● **ACTIVITY**: Reproduce only what runs from the line containing "font-style: none ->" to the line containing "height: 91px ->" in the records below, inclusive. Keep it exact, and keep the pictures out.

● **INFORMATION PROVIDED**:
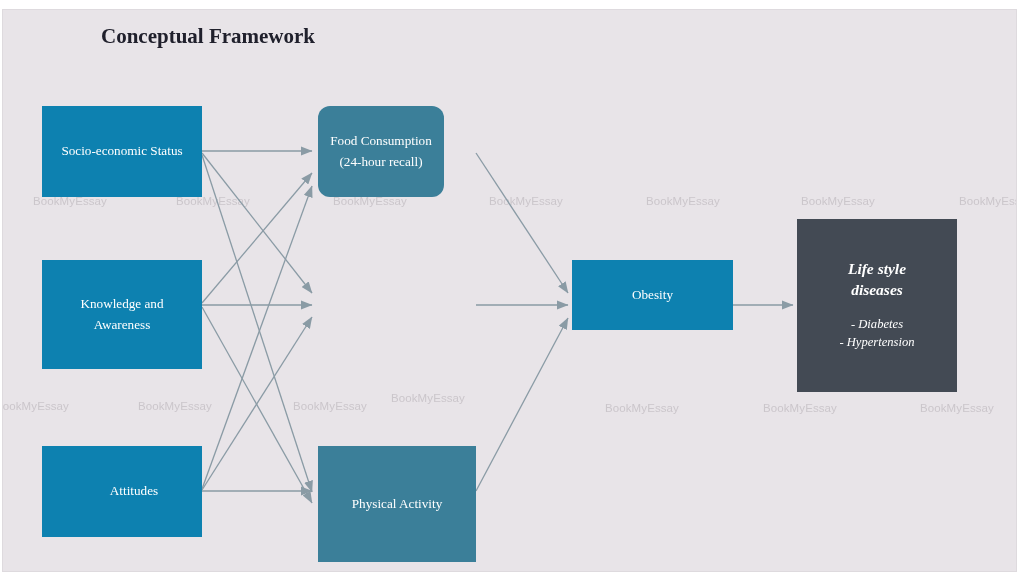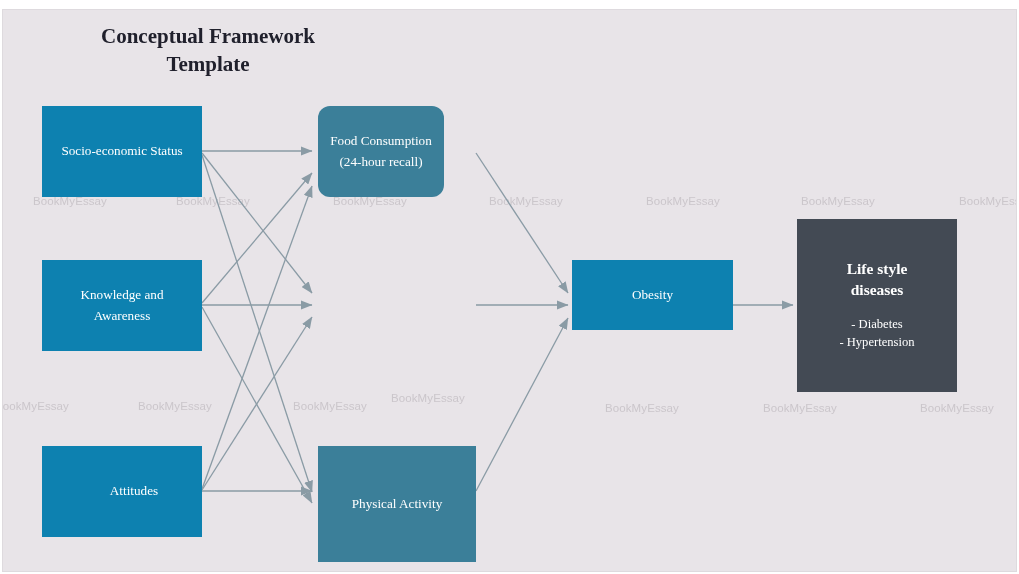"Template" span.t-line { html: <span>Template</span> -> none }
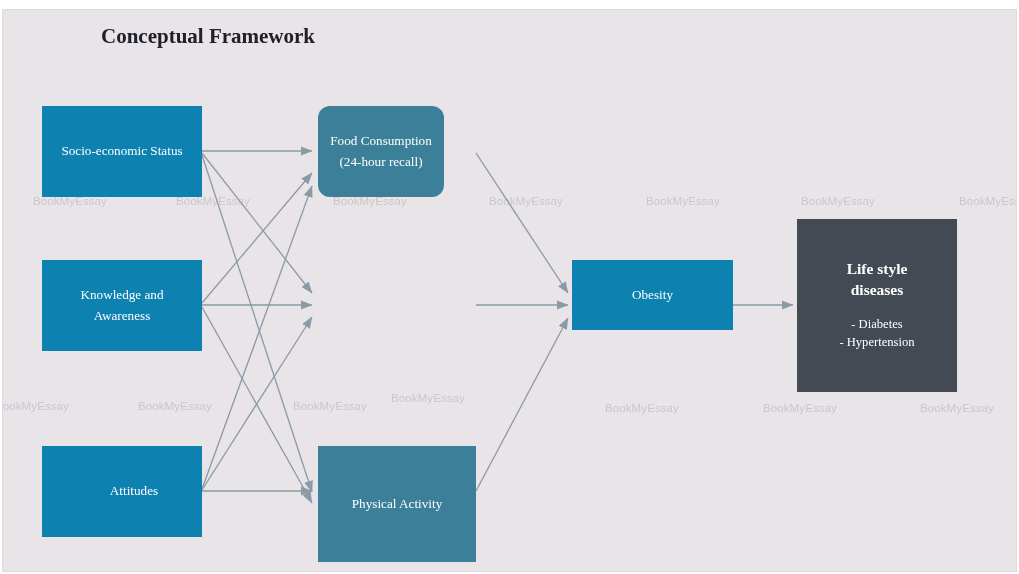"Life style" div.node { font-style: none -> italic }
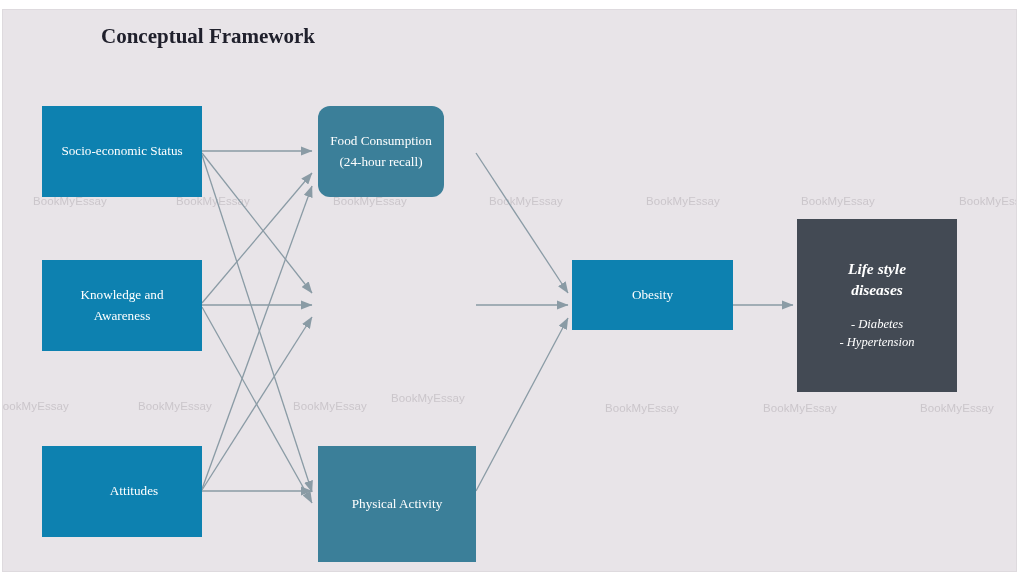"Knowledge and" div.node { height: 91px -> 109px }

---

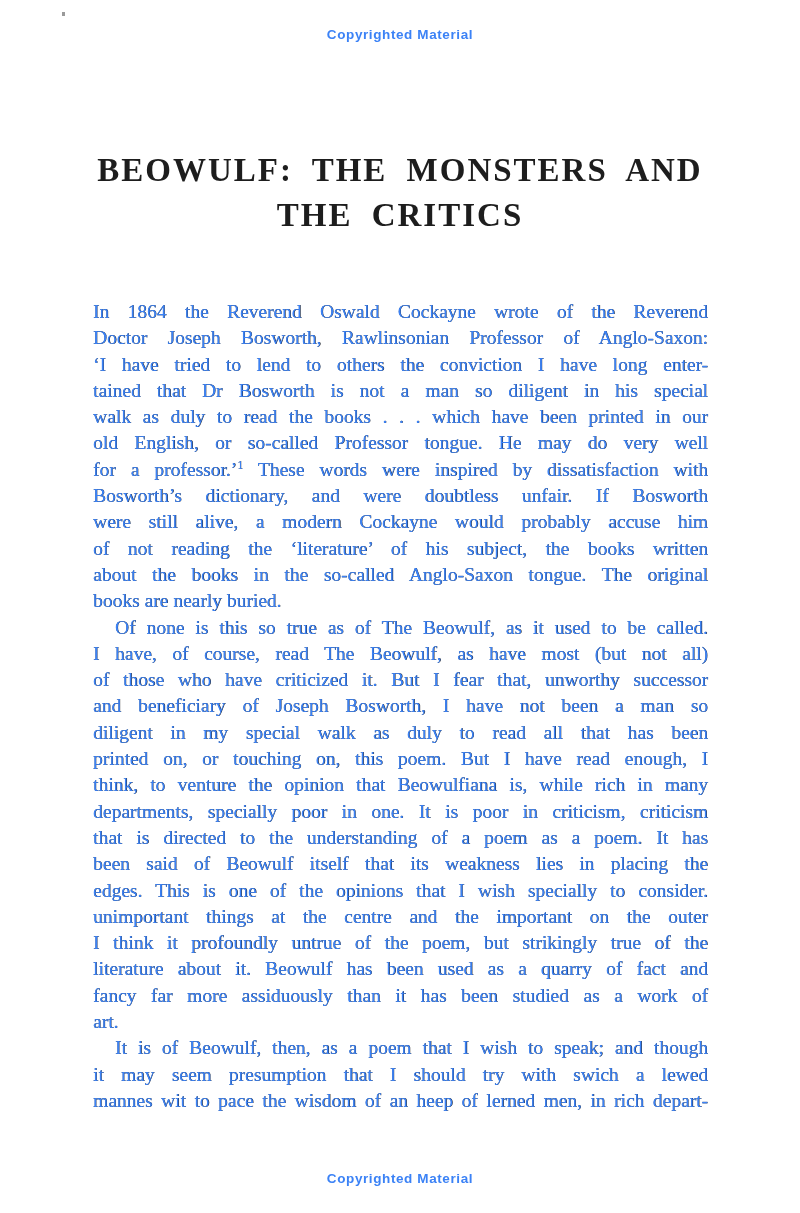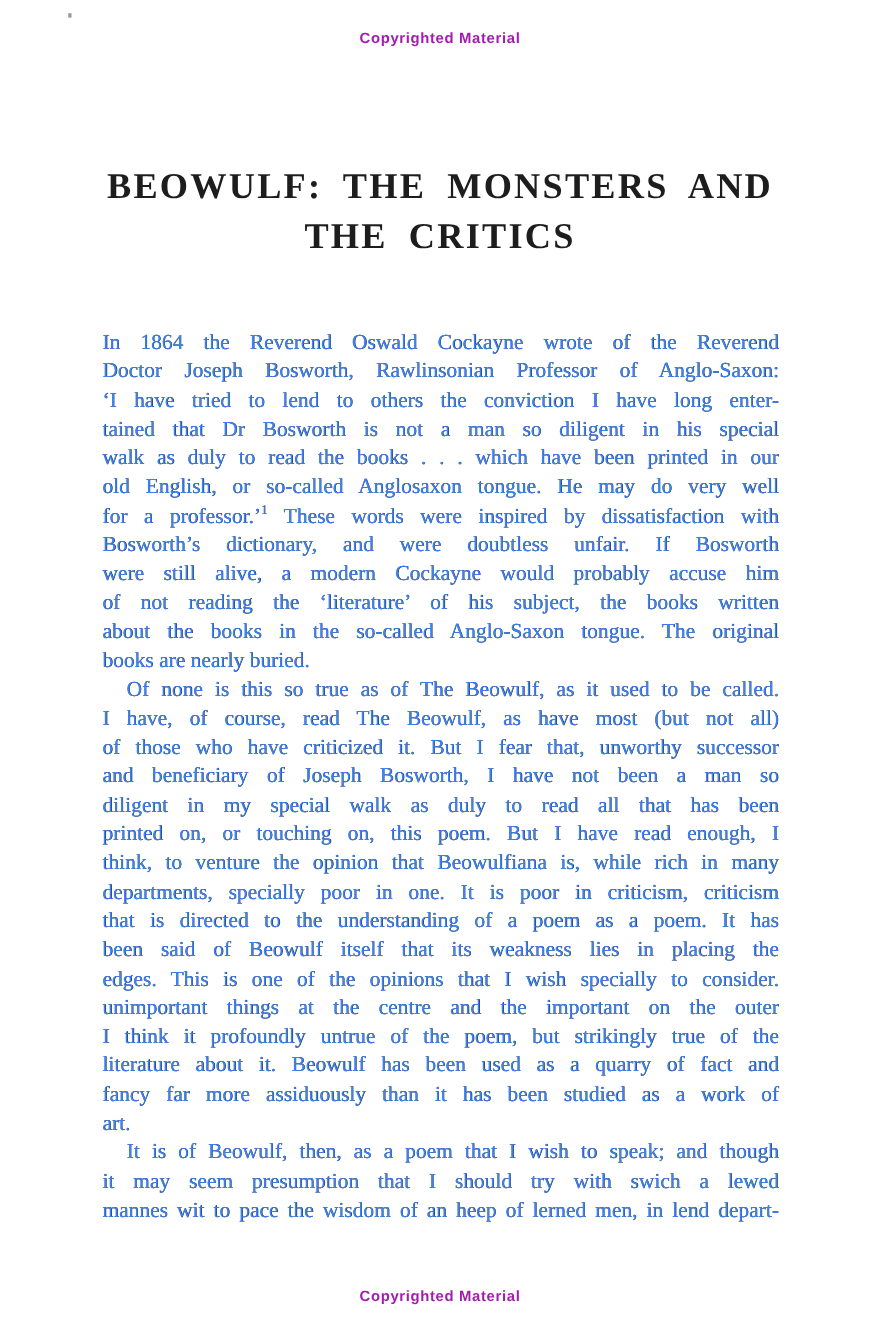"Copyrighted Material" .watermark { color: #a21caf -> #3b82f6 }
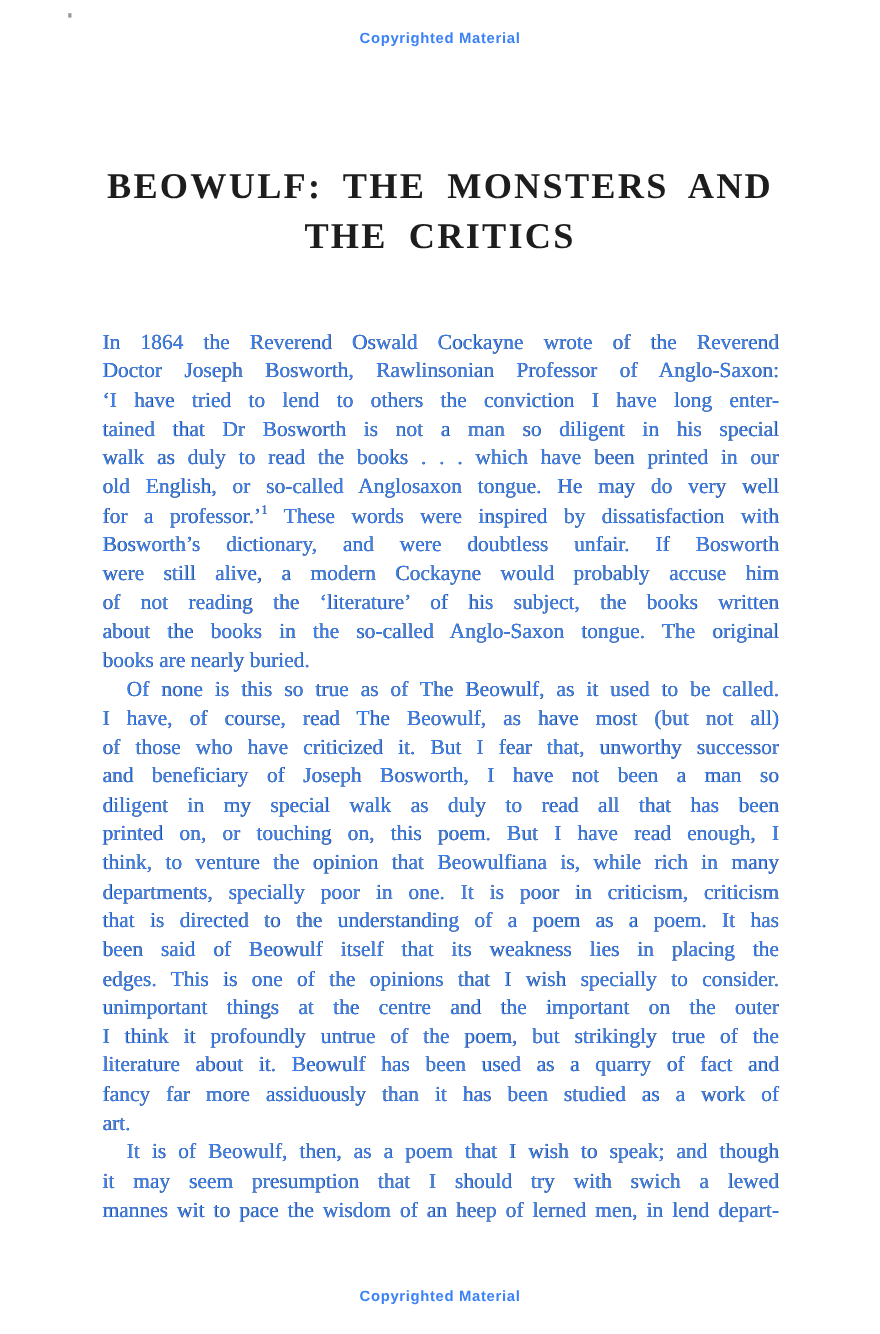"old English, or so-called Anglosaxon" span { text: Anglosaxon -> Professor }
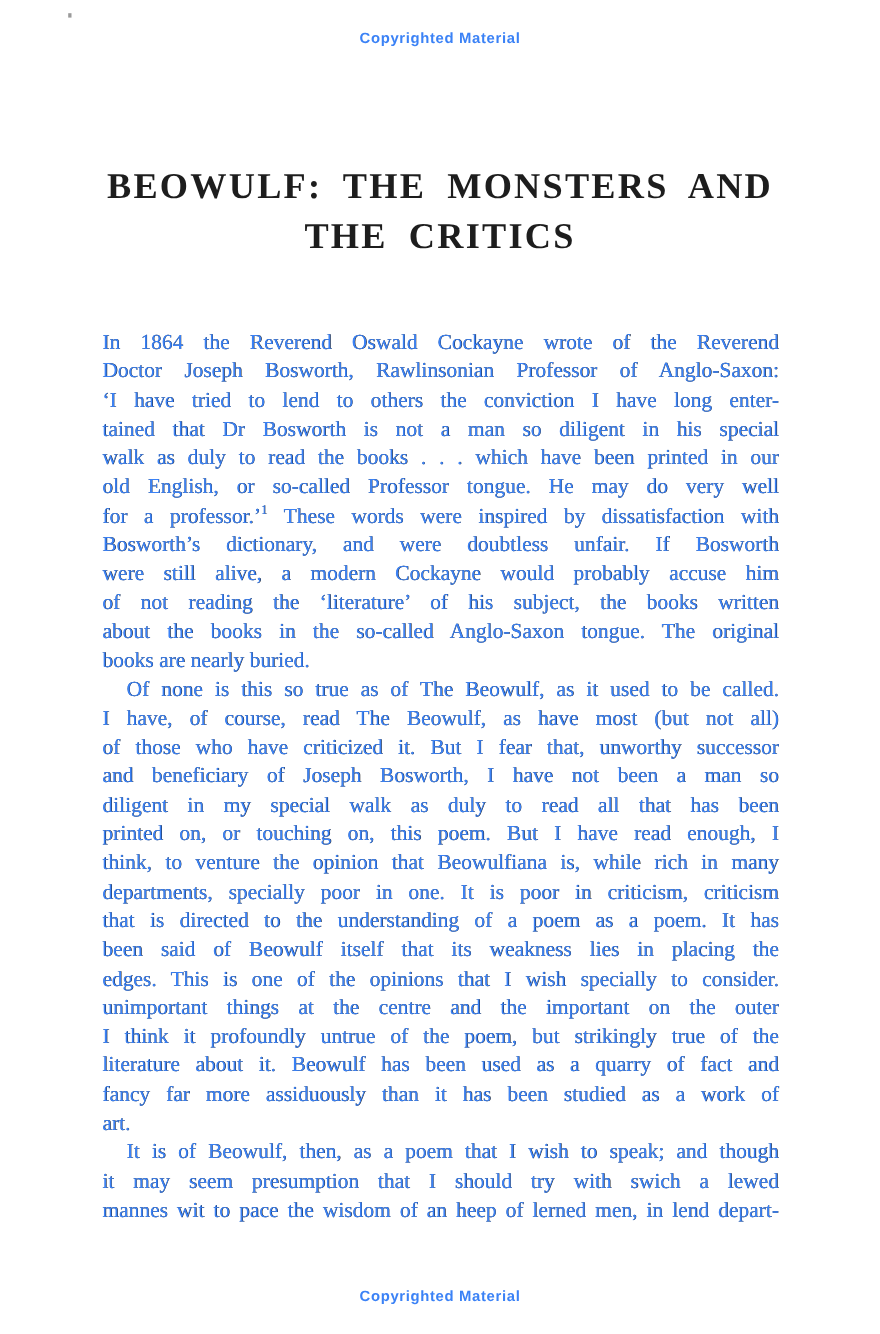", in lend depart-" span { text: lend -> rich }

● **TASK RESULT**:
"Life style" div.node { font-style: none -> italic }
"Knowledge and" div.node { height: 91px -> 109px }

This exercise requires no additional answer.